I have been spending (ok, wasting) an inordinate amount of time since the US presidential election on social media reading about, commenting on, passing along and, mostly, being aghast and anxiety-riven by the baring of raw, biased and often woefully uninformed views of many of my fellow citizens exposed one tweet and one post at a time.
It’s not that I’ve been taken by surprise. I’ve been prepared for this (here, I’ve posted as far back as March 2016 on the topic). Nevertheless, the utter recklessness that has first installed, and now supports, Donald J. Trump as president is jaw-dropping. I feel as if Duck Dynasty Nation has decided to ride shotgun in a car-jacked vehicle with Trump at the wheel, and it’s hurtling into a direct head-on collision with the rest of the world.

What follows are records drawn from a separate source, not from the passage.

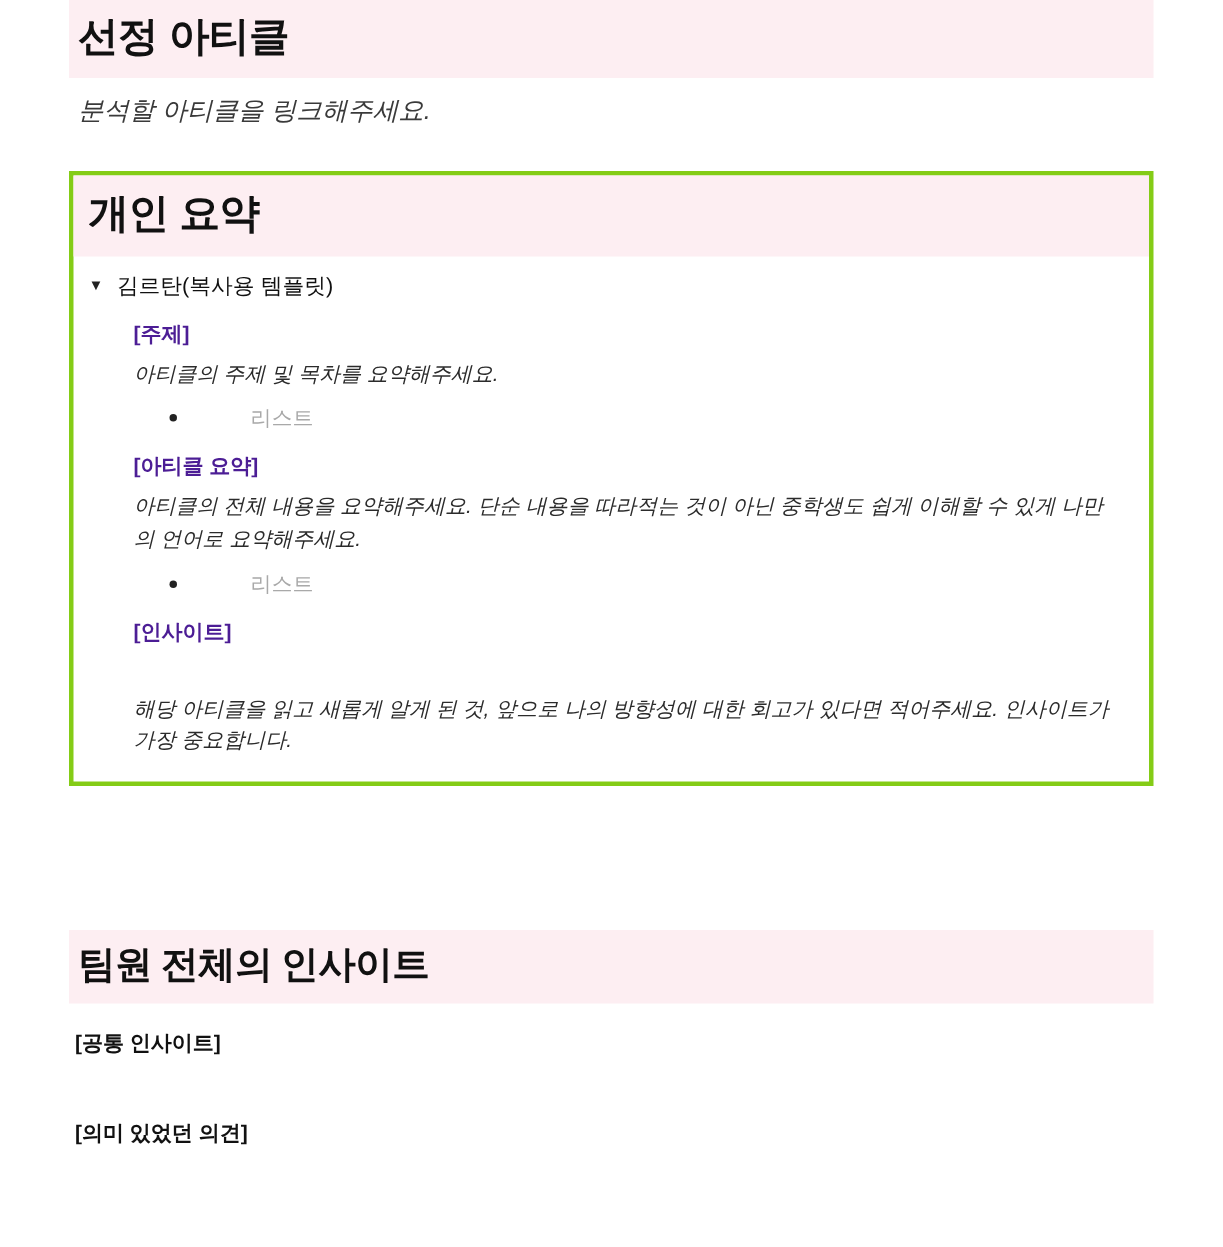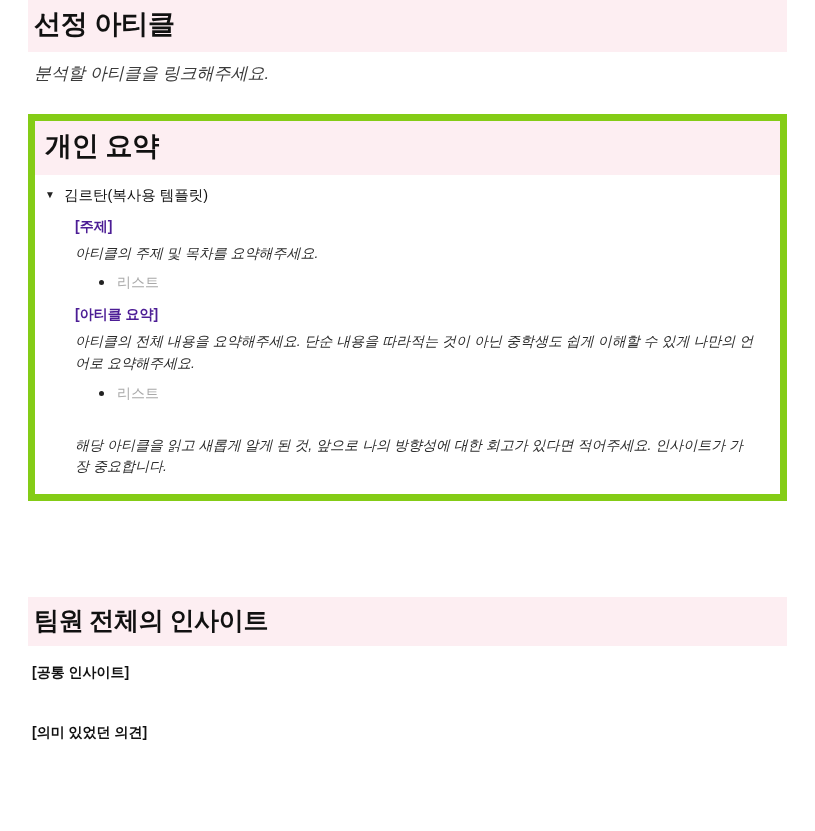--- a/index.html
+++ b/index.html
@@ -16,7 +16,7 @@
     position: relative;
   }
   .page {
-    padding: 0 28px;
+    padding: 0 46px;
     box-sizing: border-box;
     width: 815px;
   }

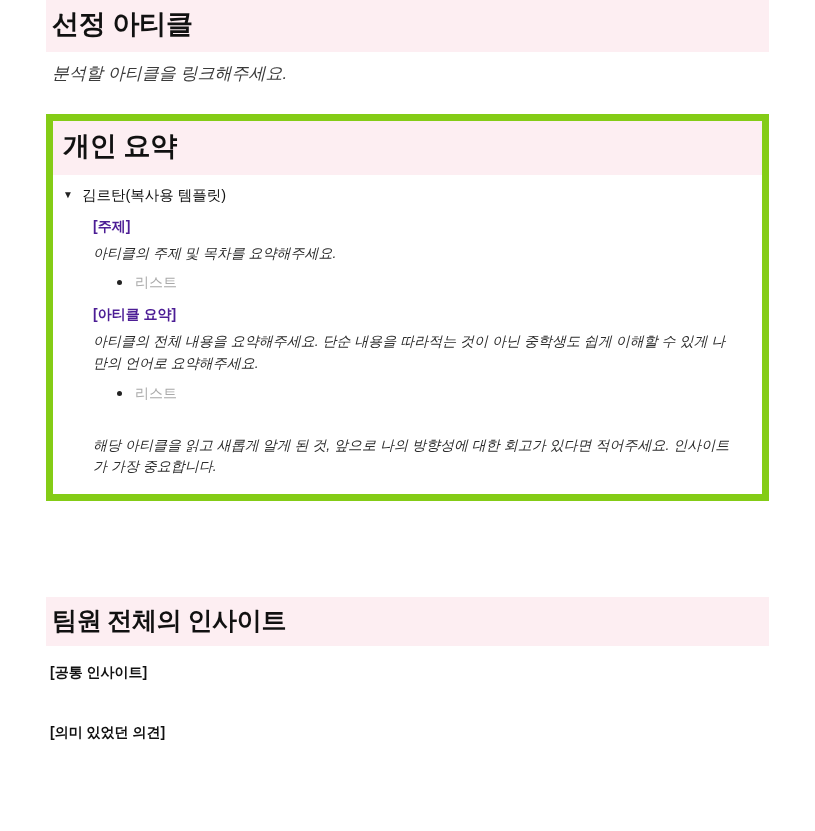--- a/index.html
+++ b/index.html
@@ -46,7 +46,7 @@
   }
   
   .red-box {
-    border: 7px solid #84cc16;
+    border: 3px solid #84cc16;
     margin-top: 29px;
     background: #ffffff;
   }

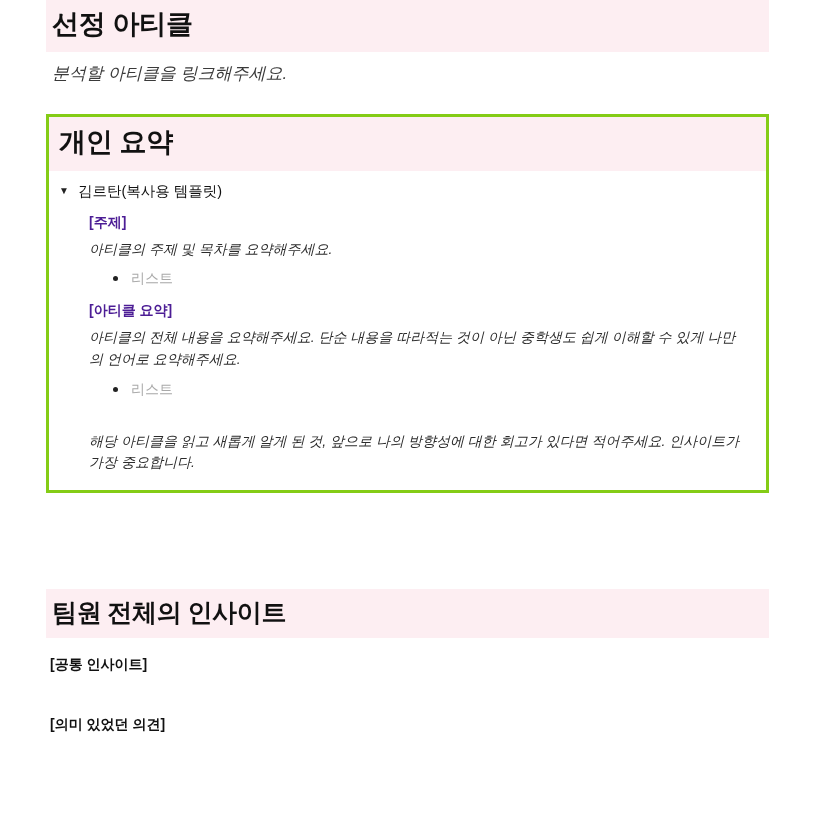--- a/index.html
+++ b/index.html
@@ -105,6 +105,7 @@
     color: #a9a9a9;
     font-size: 14px;
     line-height: 1.5;
+    margin-left: 36px;
   }
   .gap {
     height: 96px;

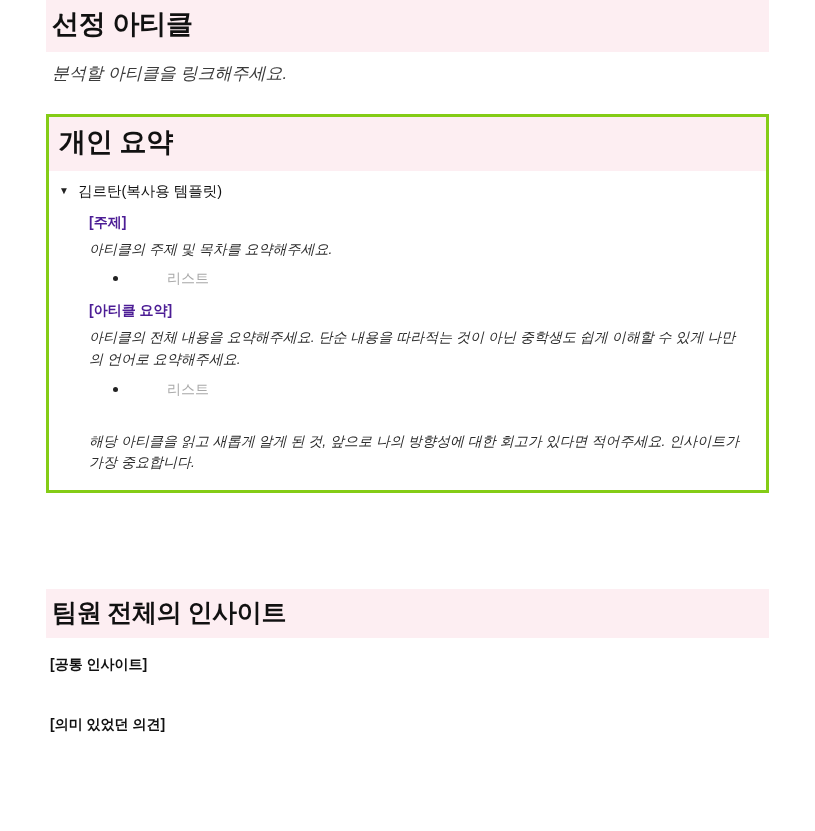--- a/index.html
+++ b/index.html
@@ -163,6 +163,7 @@
         <span class="bullet-text">리스트</span>
       </div>
 
+      <div class="lbl">[인사이트]</div>
       <div class="para" style="margin-bottom:16px;margin-top:31px;">해당 아티클을 읽고 새롭게 알게 된 것, 앞으로 나의 방향성에 대한 회고가 있다면 적어주세요. 인사이트가 가장 중요합니다.</div>
 
     </div>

Unfortunately, I, my family, friends, neighbors and a tremendous number (really huge number) of other Americans have found ourselves trapped in the back seat of that car, and there don’t seem to be enough seat belts to go around.
Yes, we have marched, and will march again. Yes, we have donated to groups vowing to fight the delusional rush toward self-harm. Yet, something inside my own head keeps saying that the American electorate needs to learn a lesson, and that it won’t come from any quick aborting of Trump and the radical Republican agenda.
I do not wish to be either cynical or cold-hearted about the harm that will come to many innocent people from the vindictive and bullying efforts aimed at all the “others” among us and beyond. But, exactly what long-term lesson will be learned by Americans from some sort of deus ex machina conclusion to the current situation? An outcome like an impeachment, trial and conviction would only serve to keep the Trump fans still enraged and embittered (they are still sore, even as the winners). They will remain trapped in the grip of forces like fundamentalist/nativist theology, lazy consumerism and a self-defeating distrust and complacency of learning.
What they need is an outcome that hits them, their co-congregationists and communities, something that lays bare for them the falseness of their prophets. They need to rediscover a world that is not all “us against them,” one where engagement and compromise with others is the norm of civil society, not grudges and retaliation.
Sad to say, that won’t come without pain for many innocents beyond that group. I am not, repeat not, hoping for any development as catastrophic as what the people of Germany and Japan experienced from their flings with nationalistic imperialism. Even though they emerged from those horrors as exemplary global citizens, it is a price too high to wish upon any group.
What’s needed is for those communities and states that have drunk the Republican Party’s anti-government Kool-Aid for decades to discover how quickly things turn bad for them and not just the anonymous other when that despised bureaucracy is taken away. It looks as though health care will be the first point of their encounter with reality, and that’s already been well documented. Another likely near-term candidate is the American food market, where the lust for immigrant expulsions, if fulfilled, would almost assuredly lead to massive labor shortages on the farm and rapidly escalating food prices.
And, of course, there will be the long-running debacle of Trump-mandated trade protectionism and trade wars. Sure, some manufacturing may come back, but at the much heavier price of lost markets overseas and unavoidable manufacturing automation by the manufacturers who do relocate here.
That doesn’t even begin to factor in the long-term implications of totally redrawn political alliances globally, with America’s influence, prosperity and national security that has come with it evaporating before our eyes.
This means that I and those I know will not be immune to the negative effects. Yet there is no escaping such an outcome if a lesson to last generations is to be learned. And it’s not a matter of not wanting an presidential administration to be successful. Rather, it’s the eyes-open realization that its reckless and authoritarian policies, demeanor and ideology can never lead to success as defined by a democratic society. After all, be it ever so humbled, there will still be no place like home.